For all that went wrong, the North Carolina men's basketball team was still right there.
After a two-handed outlet pass from Justin Jackson landed in the hands of Tony Bradley and the first-year forward finished under the basket with just under nine and a half minutes left, the No. 5 Tar Heels trailed by just one point against No. 23 Virginia inside John Paul Jones Arena on Monday night.
It didn't matter that UNC (25-6, 13-4 ACC) had more turnovers than made field goals in the first half. It didn't matter that the Cavaliers (20-9, 10-7 ACC) began the second half on a 6-0 run to take a 10-point lead. After the Bradley bucket, North Carolina was in the hunt.
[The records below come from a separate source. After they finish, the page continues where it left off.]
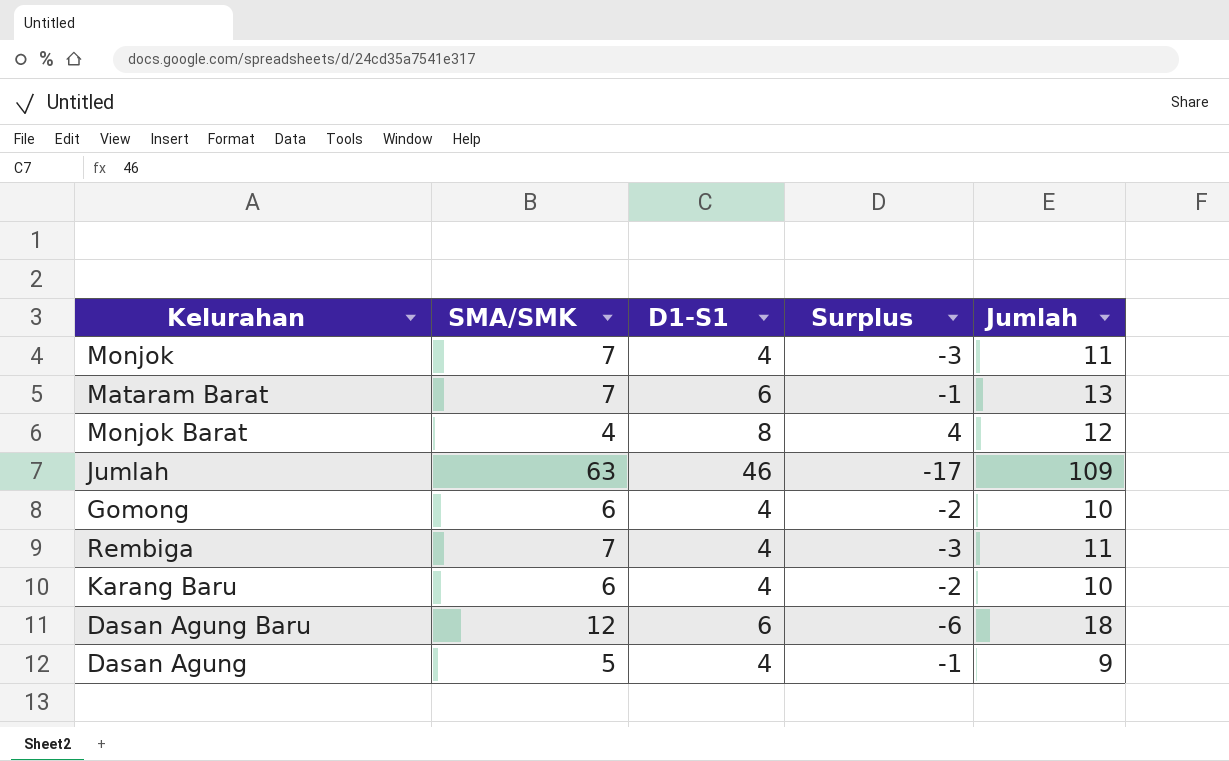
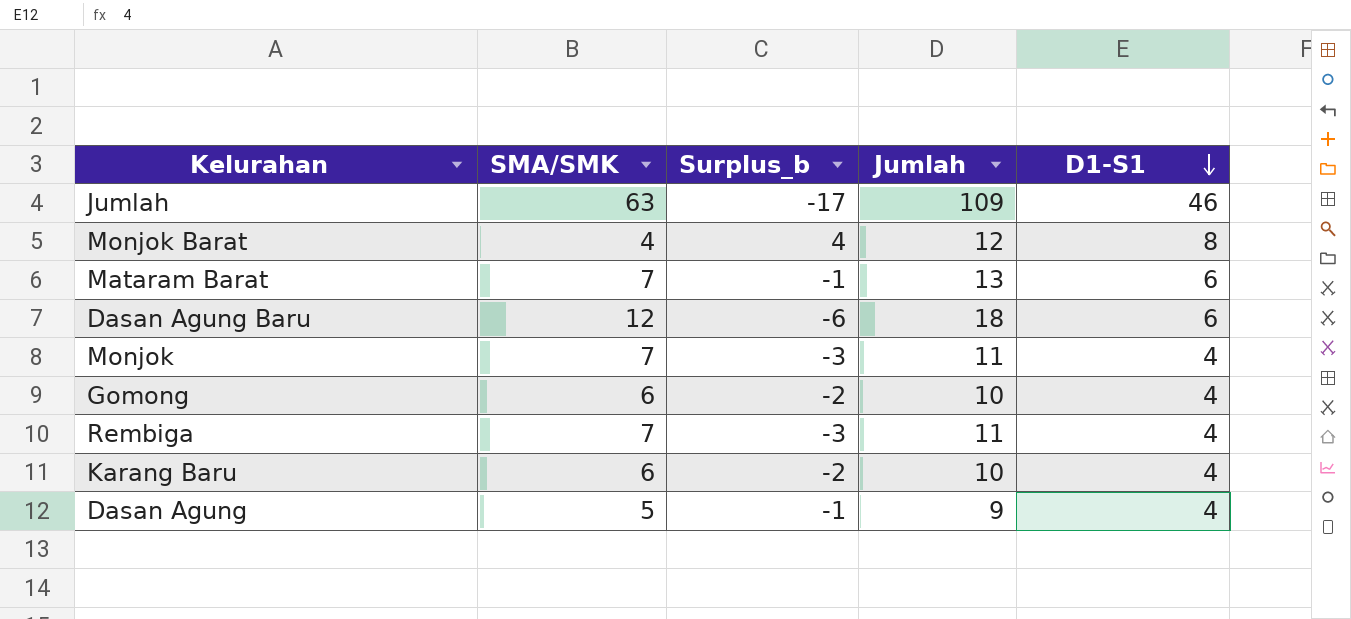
row order: none -> D1-S1 descending
column name: Surplus -> Surplus_b
column D1-S1 | position: 3 -> 5

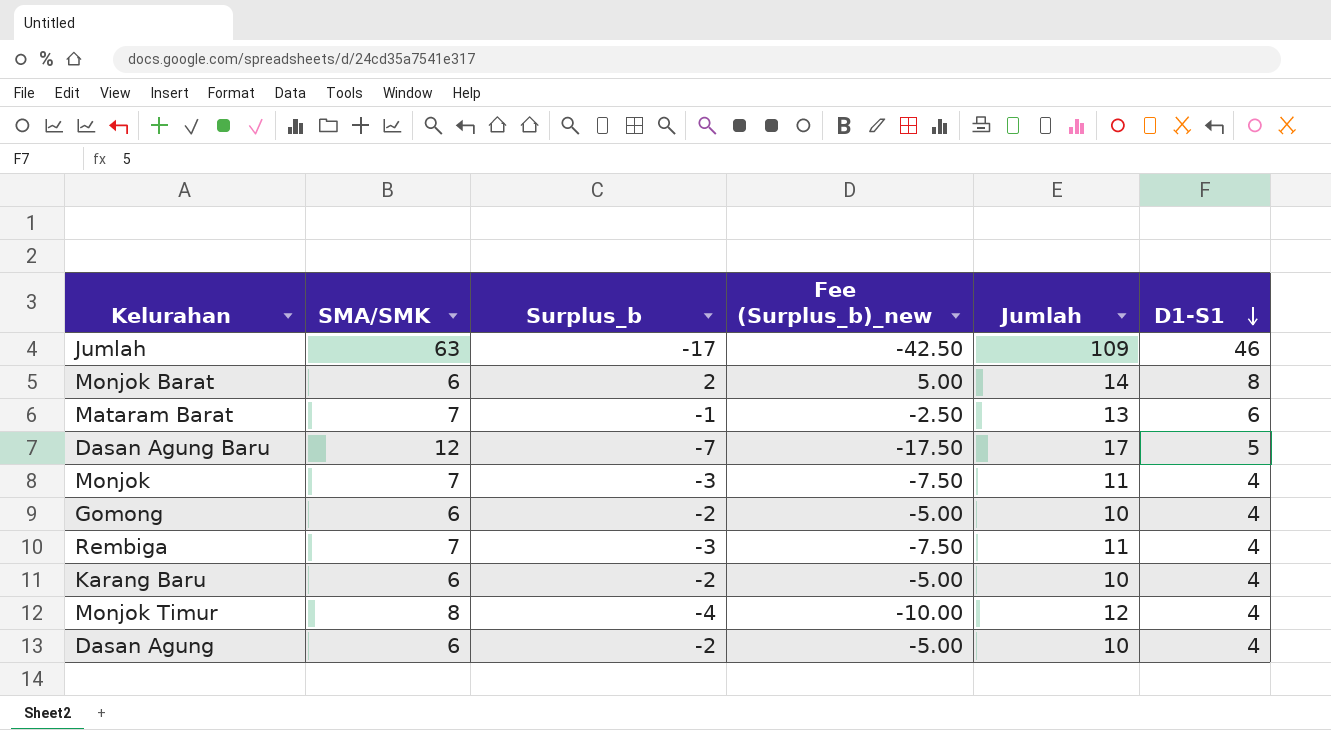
column Fee (Surplus_b)_new | formula: none -> [Surplus_b] * 2.5
Monjok Barat | SMA/SMK: 4 -> 6
Monjok Barat | Surplus_b: 4 -> 2
Monjok Barat | Jumlah: 12 -> 14
Dasan Agung Baru | Surplus_b: -6 -> -7
Dasan Agung Baru | Jumlah: 18 -> 17
Dasan Agung Baru | D1-S1: 6 -> 5
row Monjok Timur: none -> 8 | -4 | -10.00 | 12 | 4
Dasan Agung | SMA/SMK: 5 -> 6
Dasan Agung | Surplus_b: -1 -> -2
Dasan Agung | Jumlah: 9 -> 10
But that was as close as the Tar Heels would get.
On Virginia's next possession, senior guard London Perrantes bled the clock for 26 seconds before hitting a 3-pointer. And after almost two more scoreless minutes for both teams, Perrantes buried another to give his team a seven-point lead.
"When they hit shots like that you just know, like, 'Dang, we go down and score but we still have to play 30 seconds on the other end,'" junior wing Theo Pinson said. "But at the same time, we got a lot of guys who have been there before, and we just made it a little tough on ourselves."
Virginia never looked back, cruising to a 53-43 win over the Tar Heels and holding UNC to its lowest-scoring outing since 1979.
It wasn't the outcome the beginning of the night alluded to. North Carolina opened with a 7-0 run over the first 3:19 of the game. But then came a 12-0 Virginia run. And then came the turnovers. Tons of them. By the end, the Tar Heels had committed 14 turnovers — they hadn't had more than 12 in a single game since losing to Miami on Jan. 28.
But still, North Carolina trailed by just four at the break — something head coach Roy Williams viewed as nothing short of a miracle.